=== EXERCISE AIM ===
Work through the data and say how many lines contain "是促进水资源可持续利". The number alone is the answer.

Front-end code edit data

*** Block opens ***

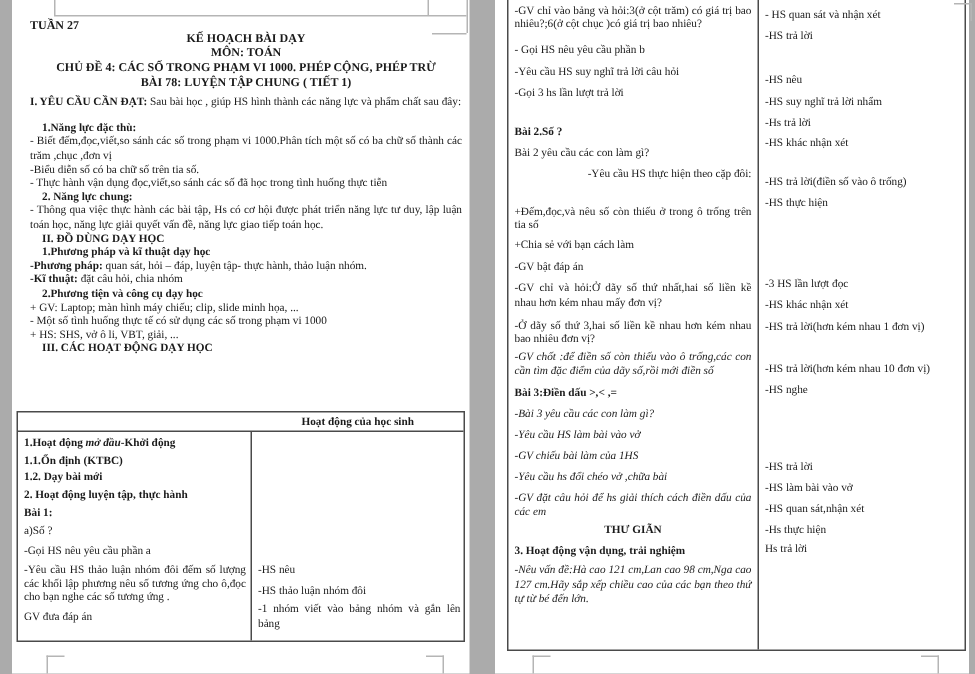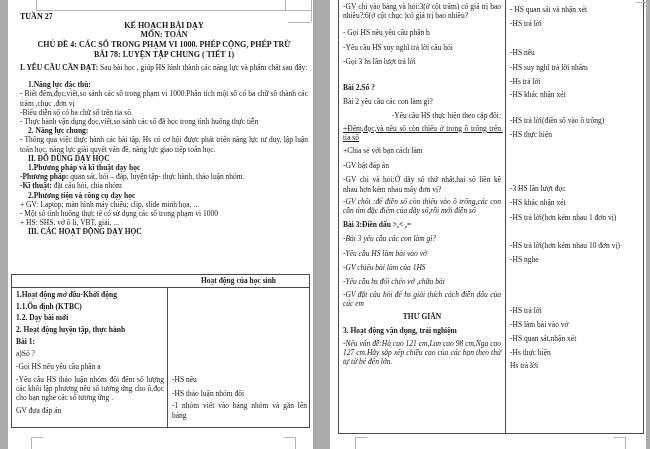--- a/index.html
+++ b/index.html
@@ -125,7 +125,7 @@
         <p class="para" style="margin-top: 17px;"><span class="bold">Bài 2.Số ?</span></p>
         <p class="para" style="margin-top: 5px;"><span>Bài 2 yêu cầu các con làm gì?</span></p>
         <p class="para" style="margin-top: 5px; text-align: right;"><span>-Yêu cầu HS thực hiện theo cặp đôi:</span></p>
-        <p class="para j" style="margin-top: 3px; text-decoration: underline;"><span>+Đếm,đọc,và nêu số còn thiếu ở trong ô trống trên tia số</span></p>
+        <p class="para j" style="margin-top: 15px;"><span>+Đếm,đọc,và nêu số còn thiếu ở trong ô trống trên tia số</span></p>
         <p class="para" style="margin-top: 4px;"><span>+Chia sẻ với bạn cách làm</span></p>
         <p class="para" style="margin-top: 6px;"><span>-GV bật đáp án</span></p>
         <p class="para j" style="margin-top: 5px;"><span>-GV chỉ và hỏi:Ở dãy số thứ nhất,hai số liền kề nhau hơn kém nhau mấy đơn vị?</span></p>

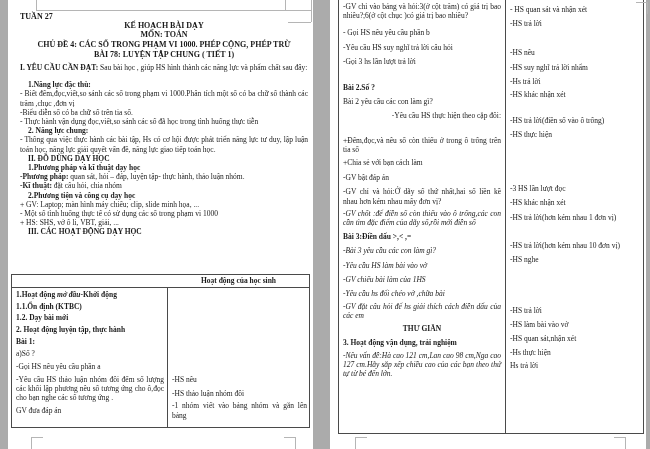--- a/index.html
+++ b/index.html
@@ -129,6 +129,7 @@
         <p class="para" style="margin-top: 4px;"><span>+Chia sẻ với bạn cách làm</span></p>
         <p class="para" style="margin-top: 6px;"><span>-GV bật đáp án</span></p>
         <p class="para j" style="margin-top: 5px;"><span>-GV chỉ và hỏi:Ở dãy số thứ nhất,hai số liền kề nhau hơn kém nhau mấy đơn vị?</span></p>
+        <p class="para j" style="margin-top: 6px;"><span>-Ở dãy số thứ 3,hai số liền kề nhau hơn kém nhau bao nhiêu đơn vị?</span></p>
         <p class="para j" style="margin-top: 3px;"><span class="ital">-GV chốt :để điền số còn thiếu vào ô trống,các con cần tìm đặc điểm của dãy số,rồi mới điền số</span></p>
         <p class="para" style="margin-top: 5px;"><span class="bold">Bài 3:Điền dấu &gt;,&lt; ,=</span></p>
         <p class="para" style="margin-top: 5px;"><span class="ital">-Bài 3 yêu cầu các con làm gì?</span></p>

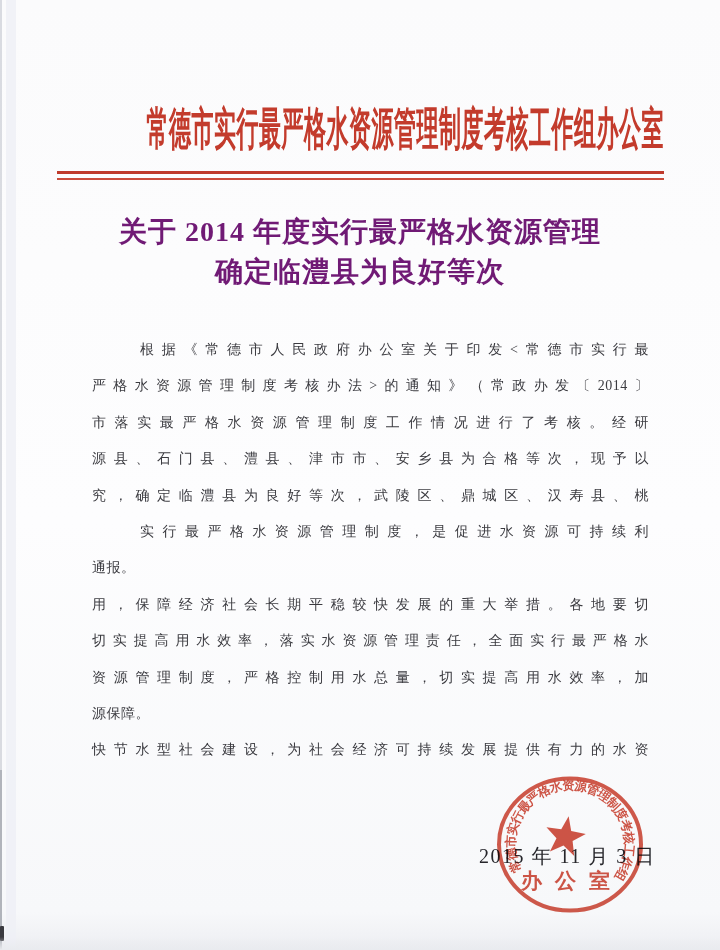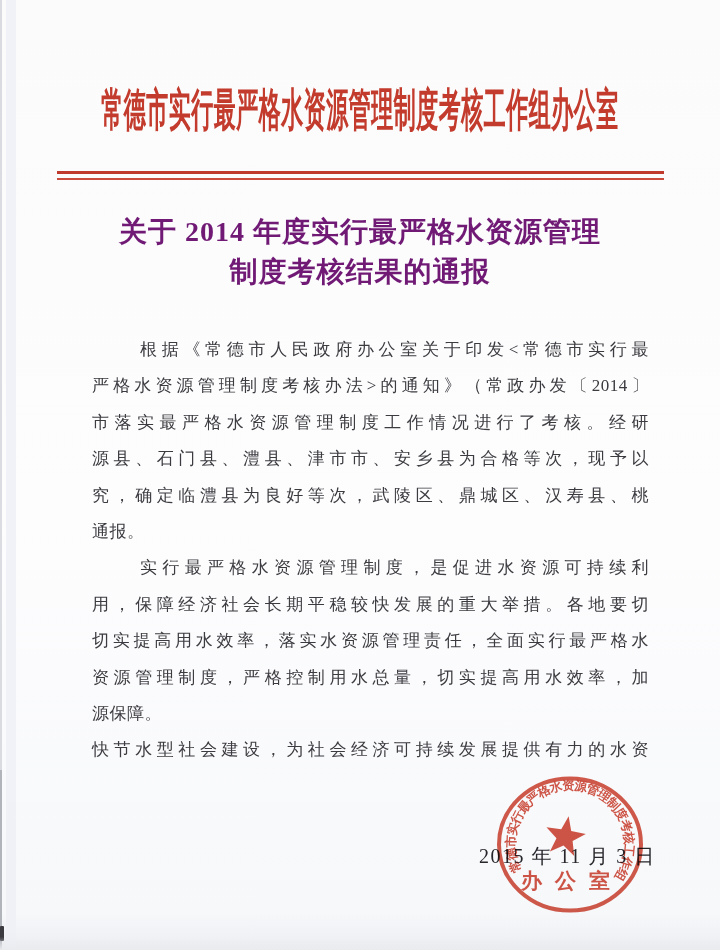--- a/index.html
+++ b/index.html
@@ -17,8 +17,8 @@
     background:linear-gradient(180deg,rgba(233,235,239,0),#e9ebef);}
 
   
-  .masthead{position:absolute;top:80px;left:56px;width:608px;height:62px;
-    display:flex;align-items:center;justify-content:center;}
+  .masthead{position:absolute;top:99px;left:56px;width:608px;height:62px;
+    display:flex;align-items:center;justify-content:flex-end;}
   .masthead-text{font-weight:700;font-size:22px;letter-spacing:.5px;white-space:nowrap;
     transform:scaleY(2.05);transform-origin:center;}
   .rule-top{position:absolute;top:171px;left:57px;width:607px;height:3px;}

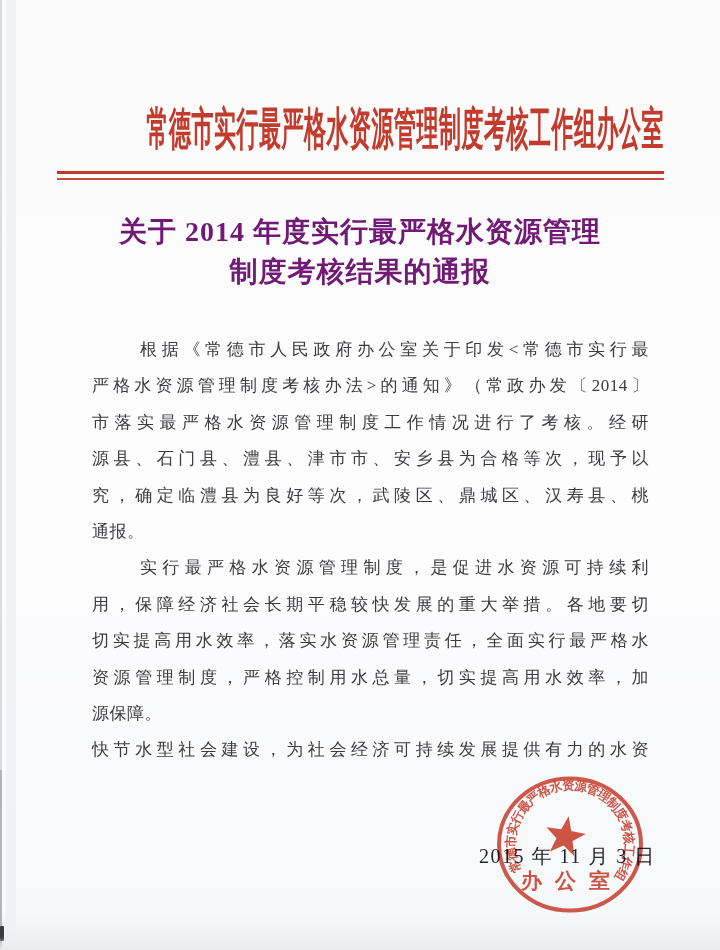--- a/index.html
+++ b/index.html
@@ -57,7 +57,7 @@
 
 <div class="doc-title">
   <div>关于 2014 年度实行最严格水资源管理</div>
-  <div>制度考核结果的通报</div>
+  <div>确定临澧县为良好等次</div>
 </div>
 
 <div class="body-block">

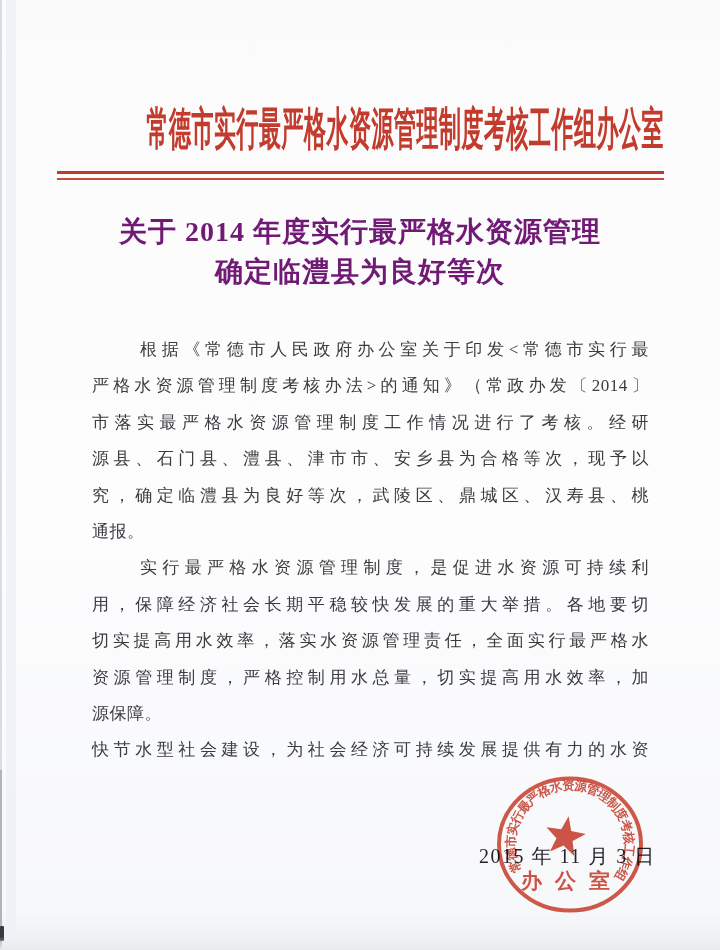--- a/index.html
+++ b/index.html
@@ -29,7 +29,7 @@
     font-size:28px;font-weight:700;color:#701a75;line-height:40px;letter-spacing:1px;}
 
   
-  .body-block{position:absolute;top:332px;left:92px;width:557px;font-size:17px;color:#3b3b40;}
+  .body-block{position:absolute;top:332px;left:92px;width:557px;font-size:14px;color:#3b3b40;}
   .line{height:36.4px;line-height:36.4px;white-space:nowrap;letter-spacing:.5px;}
   .just{white-space:normal;text-align:justify;text-align-last:justify;}
   .indent{text-indent:48px;}

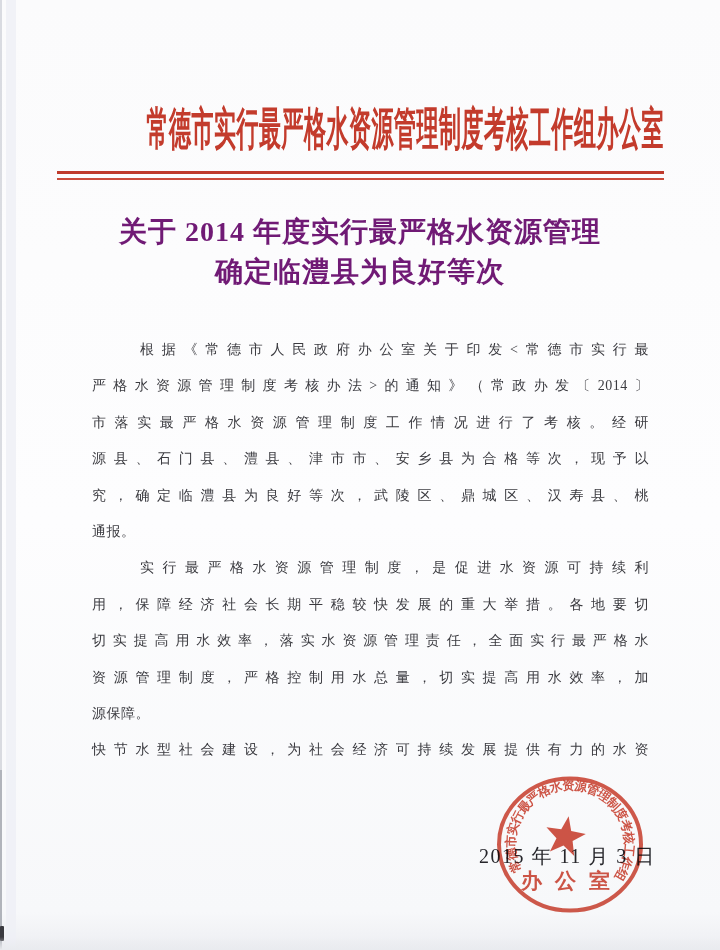--- a/index.html
+++ b/index.html
@@ -66,8 +66,8 @@
   <div class="line just">市落实最严格水资源管理制度工作情况进行了考核。经研</div>
   <div class="line just">源县、石门县、澧县、津市市、安乡县为合格等次，现予以</div>
   <div class="line just">究，确定临澧县为良好等次，武陵区、鼎城区、汉寿县、桃</div>
+  <div class="line just indent">实行最严格水资源管理制度，是促进水资源可持续利</div>
   <div class="line">通报。</div>
-  <div class="line just indent">实行最严格水资源管理制度，是促进水资源可持续利</div>
   <div class="line just">用，保障经济社会长期平稳较快发展的重大举措。各地要切</div>
   <div class="line just">切实提高用水效率，落实水资源管理责任，全面实行最严格水</div>
   <div class="line just">资源管理制度，严格控制用水总量，切实提高用水效率，加</div>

*** Block closes ***

=== RESULT ===
2